Alih-alih para pelaku LGBT dipidanakan, siapapun yang menentang, bisa dihukum. Mau nangis gulung-gulung sambil garuk-garuk tanah, bila itu sudah terjadi, semuanya sudah terlambat.

Lepas apakah wartawan salah kutip, atau ada yang menyebut “keselip” lidah, sebagai Ketua MPR, Zulhasan pasti punya informasi yang tidak banyak diketahui oleh kalangan awam. Dia tampaknya “sengaja” membuka wacana ini agar publik sadar ada bahaya besar yang sedang mengancam bangsa ini.

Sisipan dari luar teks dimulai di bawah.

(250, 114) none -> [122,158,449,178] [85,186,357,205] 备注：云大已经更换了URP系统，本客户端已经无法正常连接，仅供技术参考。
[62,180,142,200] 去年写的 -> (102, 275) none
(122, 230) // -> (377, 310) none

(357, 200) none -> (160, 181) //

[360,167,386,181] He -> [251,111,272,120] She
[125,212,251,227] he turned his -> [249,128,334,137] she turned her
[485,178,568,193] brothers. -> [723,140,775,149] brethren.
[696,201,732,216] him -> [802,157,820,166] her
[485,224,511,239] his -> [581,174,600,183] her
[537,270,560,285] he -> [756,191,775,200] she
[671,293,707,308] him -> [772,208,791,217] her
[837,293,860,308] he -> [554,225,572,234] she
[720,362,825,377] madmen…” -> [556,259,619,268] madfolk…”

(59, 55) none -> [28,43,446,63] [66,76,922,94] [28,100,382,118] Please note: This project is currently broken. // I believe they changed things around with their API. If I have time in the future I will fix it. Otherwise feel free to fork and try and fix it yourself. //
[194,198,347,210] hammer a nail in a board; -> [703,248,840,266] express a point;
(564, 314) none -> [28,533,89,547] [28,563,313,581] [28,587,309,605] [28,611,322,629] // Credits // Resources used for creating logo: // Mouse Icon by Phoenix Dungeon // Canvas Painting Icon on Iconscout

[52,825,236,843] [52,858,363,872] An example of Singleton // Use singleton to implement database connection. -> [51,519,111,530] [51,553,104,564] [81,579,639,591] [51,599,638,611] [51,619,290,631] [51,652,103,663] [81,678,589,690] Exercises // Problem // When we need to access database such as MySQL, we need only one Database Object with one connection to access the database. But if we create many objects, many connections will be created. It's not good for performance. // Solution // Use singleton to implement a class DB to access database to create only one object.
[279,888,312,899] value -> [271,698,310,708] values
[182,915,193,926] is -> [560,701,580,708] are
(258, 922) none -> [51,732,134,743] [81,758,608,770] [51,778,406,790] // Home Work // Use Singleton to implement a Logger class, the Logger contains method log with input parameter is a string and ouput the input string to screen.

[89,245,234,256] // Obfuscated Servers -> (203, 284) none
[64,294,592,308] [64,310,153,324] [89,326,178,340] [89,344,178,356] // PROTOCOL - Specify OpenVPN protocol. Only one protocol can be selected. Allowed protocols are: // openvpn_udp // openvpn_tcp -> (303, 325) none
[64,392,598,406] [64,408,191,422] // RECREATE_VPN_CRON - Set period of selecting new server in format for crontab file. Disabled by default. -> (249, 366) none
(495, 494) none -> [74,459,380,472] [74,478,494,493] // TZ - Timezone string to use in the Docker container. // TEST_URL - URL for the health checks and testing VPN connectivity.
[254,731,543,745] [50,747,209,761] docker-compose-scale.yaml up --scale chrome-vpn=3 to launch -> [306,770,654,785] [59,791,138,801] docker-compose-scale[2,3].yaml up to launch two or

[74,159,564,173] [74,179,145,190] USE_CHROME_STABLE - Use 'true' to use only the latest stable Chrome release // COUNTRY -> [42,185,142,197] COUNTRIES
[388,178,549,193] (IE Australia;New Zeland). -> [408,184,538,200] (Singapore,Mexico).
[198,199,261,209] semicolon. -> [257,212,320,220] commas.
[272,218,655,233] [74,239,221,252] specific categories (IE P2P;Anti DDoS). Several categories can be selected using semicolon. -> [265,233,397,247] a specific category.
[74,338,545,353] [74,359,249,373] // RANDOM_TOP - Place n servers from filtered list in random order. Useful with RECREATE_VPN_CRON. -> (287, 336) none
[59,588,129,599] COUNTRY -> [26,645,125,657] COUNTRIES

Sikap Zulhasan soal LGBT sangat konsisten. Dalam roadshow keliling Indonesia,  dia selalu mengingatkan bahaya LGBT.
PAN sangat  tegas menolak LGBT. Ketua DPW PAN DKI Eko Hendro Purnomo, atau lebih dikenal sebagai Eko Patrio malah sudah mengambil sikap tegas menolak masuknya pelaku LGBT dalam pencalonan anggota dewan.

Dengan mengangkat isu ini ke permukaan, Zulhasan tampaknya ingin agar publik  peduli, ikut mengawal proses pembahasan Rancangan Undang-Undang (RUU)  Hukum Pidana yang kini sedang di bahas di DPR. Dalam RUU tersebut pasal  LGBT masuk dalam pembahasan.

Proses legislasi/pengesahan undang-undang di DPR selama ini terbukti sangat rawan penyelundupan maupun penghilangan pasal. Publik barangkali sudah lupa pada tahun 2010 ada beberapa orang anggota DPR yang menjadi tersangka dalam kasus penghilangan ayat soal rokok dalam Pasal 113 UU Kesehatan.

Ayat  tersebut tiba-tiba hilang  ketika UU yang telah disahkan DPR tersebut akan dimasukkan ke Lembaran Negara. Sekretariat Negara dan DPR saat itu beralasan ada kesalahan teknis. Namun para aktivis anti rokok menduga ada tangan-tangan kotor industri rokok yang bermain. Mereka main mata dengan sejumlah anggota DPR.  Media menyebutnya saat itu sebagai “skandal korupsi ayat rokok.”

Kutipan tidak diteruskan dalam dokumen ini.